Geradezu überschwänglich wurde in der türkischen Öffentlichkeit gestern, Freitag, auf den Besuch des Papstes in der Blauen Moschee und sein gemeinsames Gebet mit dem Großmufti von Istanbul, reagiert. „Der Moment, in dem Geschichte geschrieben wurde“ titelte das wichtigste islamische Blatt der Türkei, Yeni Safak,groß über dem Bild des betenden Papstes in der Moschee. „Eine großartige Geste, die die Welt überrascht hat“, befand die größte Zeitung Hürriyet, und die liberale Milliyet feierte den „Frieden von Istanbul“.

Tatsächlich war die Geste, die ein Vatikansprecher gegenüber westlichen Journalisten gleich zu einer „Meditation, jedenfalls keinem öffentlichen Gebet“ herunterstufte, keine spontane Eingebung des Papstes, sondern vorab zwischen dem Großmufti Mustafa Cagrici und dem Vatikan abgesprochen worden.

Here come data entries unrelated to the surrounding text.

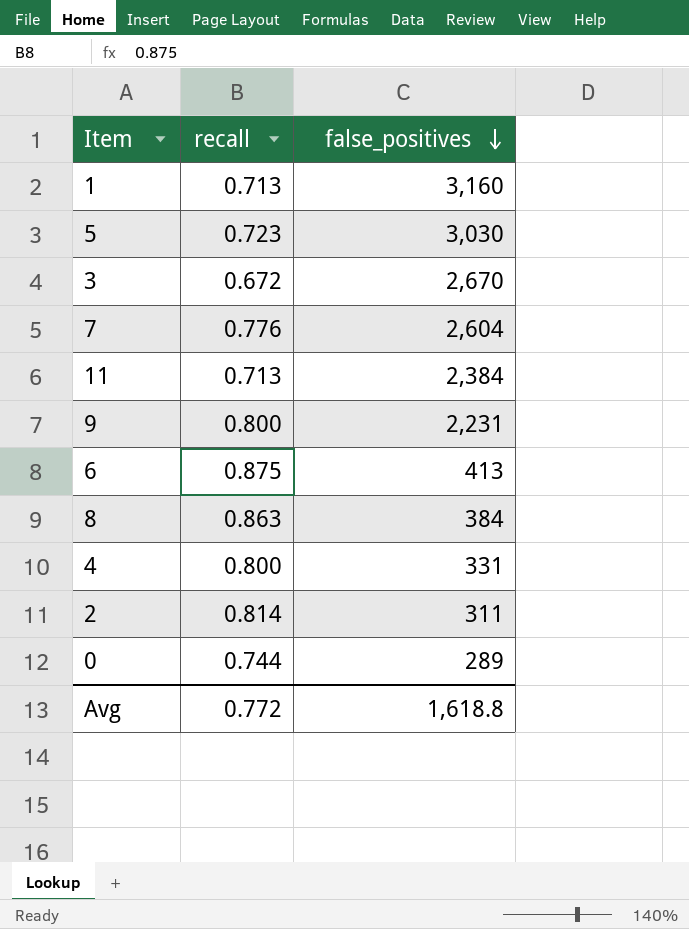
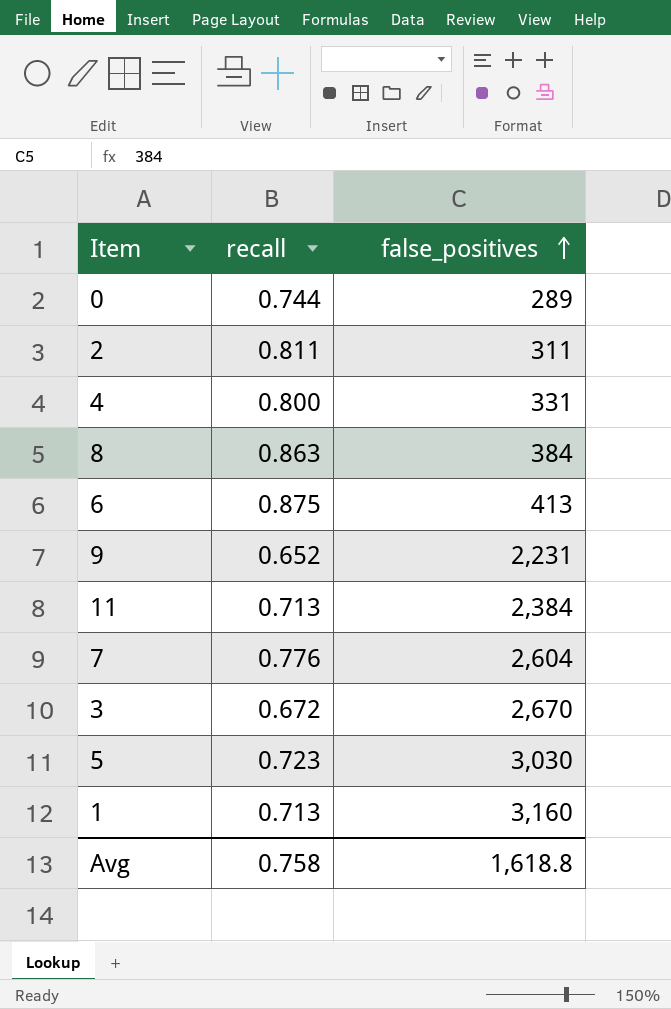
row order: false_positives descending -> false_positives ascending
2 | recall: 0.814 -> 0.811
9 | recall: 0.800 -> 0.652
Avg | recall: 0.772 -> 0.758

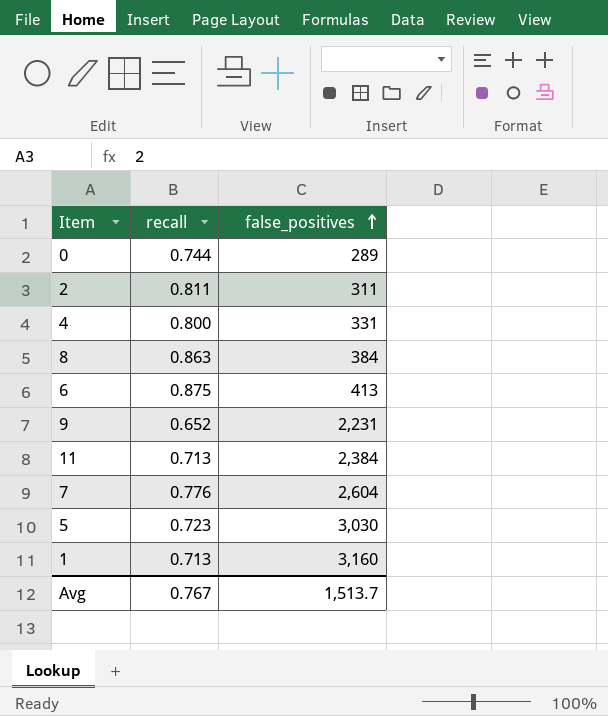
row 3: 0.672 | 2,670 -> none
Avg | recall: 0.758 -> 0.767
Avg | false_positives: 1,618.8 -> 1,513.7

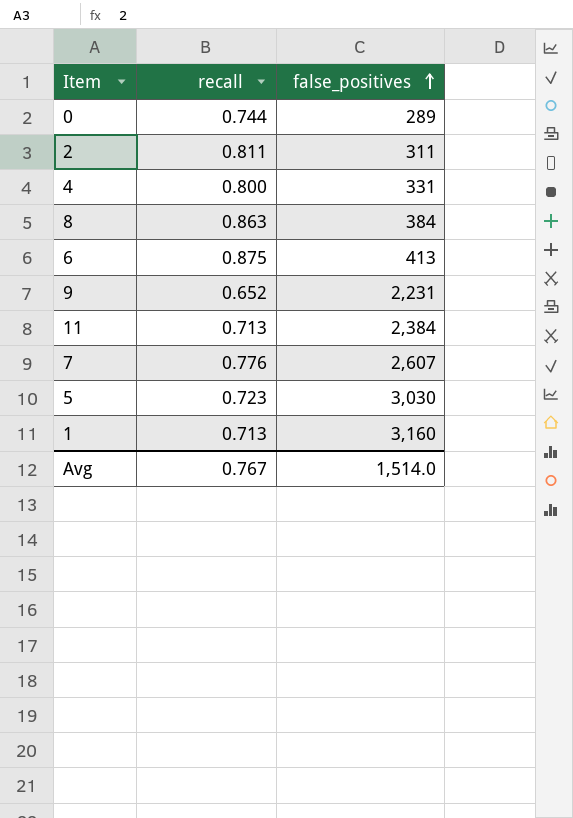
7 | false_positives: 2,604 -> 2,607
Avg | false_positives: 1,513.7 -> 1,514.0

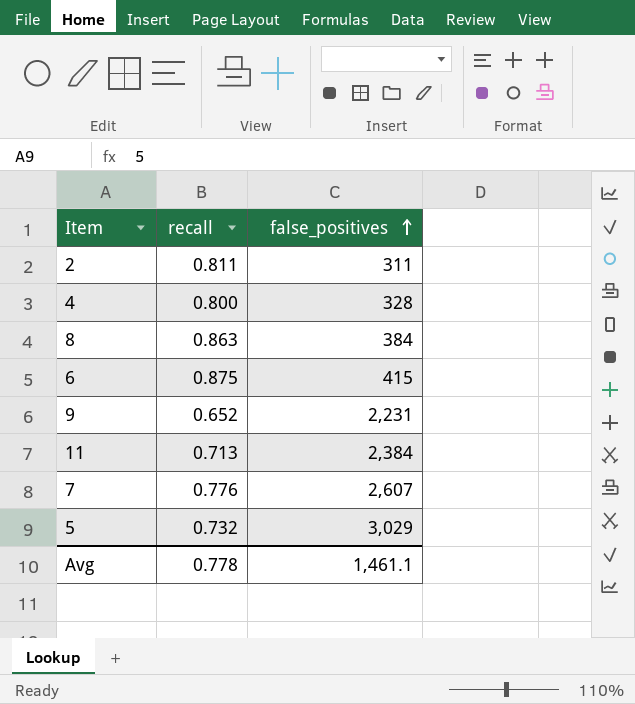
row 0: 0.744 | 289 -> none
row 1: 0.713 | 3,160 -> none
4 | false_positives: 331 -> 328
6 | false_positives: 413 -> 415
5 | recall: 0.723 -> 0.732
5 | false_positives: 3,030 -> 3,029
Avg | recall: 0.767 -> 0.778
Avg | false_positives: 1,514.0 -> 1,461.1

Cagrici, der übrigens zu den Verfassern der theologischen Antwort auf die umstrittene Regensburger Rede von Benedikt gehört, sagte anschließend, er habe sich mit dem Vatikan vor dem Moscheebesuch auf den Platz und die Dauer für das Gebet geeinigt. „Es war eine großartige Geste, dass der Papst mit mir gemeinsam gen Mekka gebetet hat“, sagte Cagricic, „ich möchte ihm dafür danken.“

Ähnliches Zeichen

Kardinal Roger Etchegaray, der den Papst auf seiner Reise durch die Türkei begleitet, machte anschließend klar, welche Bedeutung der Vatikan dem Auftritt Benedikt XVI. in der Blauen Moschee beimisst. So wie Papst Johannes Paul II. im Jahr 2000 in Jerusalem an der Klagemauer gebetet hatte und damit ein deutliches Zeichen zur Aussöhnung mit den Juden setzte, habe Benedikt nun in der Blauen Moschee ein ähnliches Zeichen gegenüber dem Islam gemacht.

Dass dieses Zeichen auch angekommen ist, bestätigte der oberste islamische Repräsentant Ali Bardakoglu, mit dem der Papst bereits am Dienstag zusammengekommen war, noch einmal ausdrücklich. „Das war ein sehr positiver Schritt für eine Aussöhnung und Frieden zwischen den Religionen“.

So unerwartet und deshalb umso positiver die Zeichen Benedikts in der Türkei gegenüber dem Islam waren, so sehr kam in Istanbul auch die vorab erwartete und geplante Annäherung mit der orthodoxen Kirche voran.

Nach der höchst emotionalen Zusammenkunft des Papstes mit dem griechisch-orthodoxen Patriarchen von Istanbul, Bartholomaios I. am Donnerstag in dessen Residenz und Patriarchatskirche, kam Bartholomaios am Freitag als Gast von Benedikt XVI. zu dessen Abschlussmesse in der Türkei, in die Heilig-Geist-Kathedrale im Zentrum von Istanbul.

Orthodoxe Brüder

Gemeinsam mit weiteren 1200 Gläubigen, unter ihnen auch der Patriarch der armenischen Kirche Mesrop Mutafyan, feierten sie eine katholische Messe, in deren Verlauf Benedikt die Katholiken der Türkei noch einmal dazu aufrief, auf die orthodoxen Brüder zuzugehen und den „Skandal“ der Kirchenteilung ein für alle Mal zu beenden. Benedikt forderte in seiner Predigt Religionsfreiheit für alle, betonte jedoch, die Kirche wolle „niemandem etwas aufzwingen. Sie wünscht sich nur, frei leben zu können“.

Um die Botschaft seiner gesamten Türkeireise noch einmal zu unterstreichen, ließ Papst Benedikt zum Abschluss des Gottesdienstes im Hof der Kirche dann noch einige weiße Tauben in den Himmel steigen, bevor er wieder Richtung Flughafen entschwand. Der Papst hat jedenfalls gezeigt, dass er auch im Umgang mit schwierigen Partnern den Vergleich mit seinem Vorgänger nicht zu scheuen braucht.